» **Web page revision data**
[Start of section]

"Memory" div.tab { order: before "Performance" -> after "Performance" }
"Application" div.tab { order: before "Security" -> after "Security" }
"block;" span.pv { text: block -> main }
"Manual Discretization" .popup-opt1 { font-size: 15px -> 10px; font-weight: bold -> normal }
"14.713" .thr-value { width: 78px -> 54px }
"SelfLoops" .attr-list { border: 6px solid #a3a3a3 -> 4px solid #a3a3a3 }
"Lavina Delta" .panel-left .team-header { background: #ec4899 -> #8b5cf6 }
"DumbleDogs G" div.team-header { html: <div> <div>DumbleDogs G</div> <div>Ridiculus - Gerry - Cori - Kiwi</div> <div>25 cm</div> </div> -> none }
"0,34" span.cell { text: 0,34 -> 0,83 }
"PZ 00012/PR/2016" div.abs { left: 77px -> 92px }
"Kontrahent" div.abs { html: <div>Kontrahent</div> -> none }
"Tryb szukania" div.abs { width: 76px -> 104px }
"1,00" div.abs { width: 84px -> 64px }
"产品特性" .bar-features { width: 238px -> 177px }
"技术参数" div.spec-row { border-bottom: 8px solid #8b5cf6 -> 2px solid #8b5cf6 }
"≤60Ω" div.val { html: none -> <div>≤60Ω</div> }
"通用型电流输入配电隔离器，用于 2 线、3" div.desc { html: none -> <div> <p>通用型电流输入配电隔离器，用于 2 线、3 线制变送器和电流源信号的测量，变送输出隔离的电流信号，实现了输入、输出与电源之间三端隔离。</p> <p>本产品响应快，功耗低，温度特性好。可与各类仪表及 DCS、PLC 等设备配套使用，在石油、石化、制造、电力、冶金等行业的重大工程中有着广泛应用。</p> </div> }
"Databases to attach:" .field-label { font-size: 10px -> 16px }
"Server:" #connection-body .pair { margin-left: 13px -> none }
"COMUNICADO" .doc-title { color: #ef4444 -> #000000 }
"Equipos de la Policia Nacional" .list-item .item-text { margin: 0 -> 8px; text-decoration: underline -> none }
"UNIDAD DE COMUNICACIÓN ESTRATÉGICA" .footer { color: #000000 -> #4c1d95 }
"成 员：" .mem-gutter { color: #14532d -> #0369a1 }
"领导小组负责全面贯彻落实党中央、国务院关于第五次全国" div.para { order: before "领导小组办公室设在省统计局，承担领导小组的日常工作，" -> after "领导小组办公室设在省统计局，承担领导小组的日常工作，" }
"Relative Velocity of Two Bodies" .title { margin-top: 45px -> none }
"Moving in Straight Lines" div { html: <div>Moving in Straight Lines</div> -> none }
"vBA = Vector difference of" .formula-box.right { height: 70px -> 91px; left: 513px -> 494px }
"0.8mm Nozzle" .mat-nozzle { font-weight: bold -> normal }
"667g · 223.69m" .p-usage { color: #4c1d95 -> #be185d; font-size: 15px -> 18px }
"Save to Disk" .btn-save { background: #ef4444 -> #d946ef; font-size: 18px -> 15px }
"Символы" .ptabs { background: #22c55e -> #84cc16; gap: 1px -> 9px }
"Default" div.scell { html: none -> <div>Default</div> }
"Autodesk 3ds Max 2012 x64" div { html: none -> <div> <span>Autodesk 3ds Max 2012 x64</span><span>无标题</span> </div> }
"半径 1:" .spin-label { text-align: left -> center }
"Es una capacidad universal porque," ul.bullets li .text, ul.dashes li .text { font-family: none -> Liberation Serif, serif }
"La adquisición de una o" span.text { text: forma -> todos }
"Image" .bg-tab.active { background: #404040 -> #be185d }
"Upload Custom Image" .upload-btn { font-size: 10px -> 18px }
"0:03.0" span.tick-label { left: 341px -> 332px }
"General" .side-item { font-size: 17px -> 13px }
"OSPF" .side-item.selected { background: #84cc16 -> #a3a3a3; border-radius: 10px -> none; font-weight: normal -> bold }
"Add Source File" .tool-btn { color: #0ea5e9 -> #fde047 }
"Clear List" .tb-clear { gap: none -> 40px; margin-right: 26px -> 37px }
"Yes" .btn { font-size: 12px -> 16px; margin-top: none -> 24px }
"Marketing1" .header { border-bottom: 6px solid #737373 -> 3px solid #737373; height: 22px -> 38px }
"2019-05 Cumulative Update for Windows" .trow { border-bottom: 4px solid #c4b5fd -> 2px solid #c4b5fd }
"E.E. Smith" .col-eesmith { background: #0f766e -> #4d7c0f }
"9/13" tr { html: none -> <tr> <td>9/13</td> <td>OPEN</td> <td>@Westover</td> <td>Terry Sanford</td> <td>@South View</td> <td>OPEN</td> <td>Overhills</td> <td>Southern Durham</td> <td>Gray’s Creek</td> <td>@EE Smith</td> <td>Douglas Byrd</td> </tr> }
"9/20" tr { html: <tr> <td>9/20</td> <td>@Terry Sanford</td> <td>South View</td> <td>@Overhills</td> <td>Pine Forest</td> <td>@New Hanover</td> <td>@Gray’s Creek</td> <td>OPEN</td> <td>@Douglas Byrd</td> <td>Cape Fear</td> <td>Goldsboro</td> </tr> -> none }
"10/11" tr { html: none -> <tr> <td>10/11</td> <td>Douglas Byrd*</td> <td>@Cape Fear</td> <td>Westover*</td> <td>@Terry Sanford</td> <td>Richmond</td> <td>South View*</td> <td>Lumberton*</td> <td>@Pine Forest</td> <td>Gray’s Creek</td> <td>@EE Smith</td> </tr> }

[End of section]

» **What you have to do**
Taking the entries above, write out exactly each line from the one holding "margin-left: 13px ->" to the one holding "color: #14532d ->", both included, and stop there.

» **Reply to the task**
"Server:" #connection-body .pair { margin-left: 13px -> none }
"COMUNICADO" .doc-title { color: #ef4444 -> #000000 }
"Equipos de la Policia Nacional" .list-item .item-text { margin: 0 -> 8px; text-decoration: underline -> none }
"UNIDAD DE COMUNICACIÓN ESTRATÉGICA" .footer { color: #000000 -> #4c1d95 }
"成 员：" .mem-gutter { color: #14532d -> #0369a1 }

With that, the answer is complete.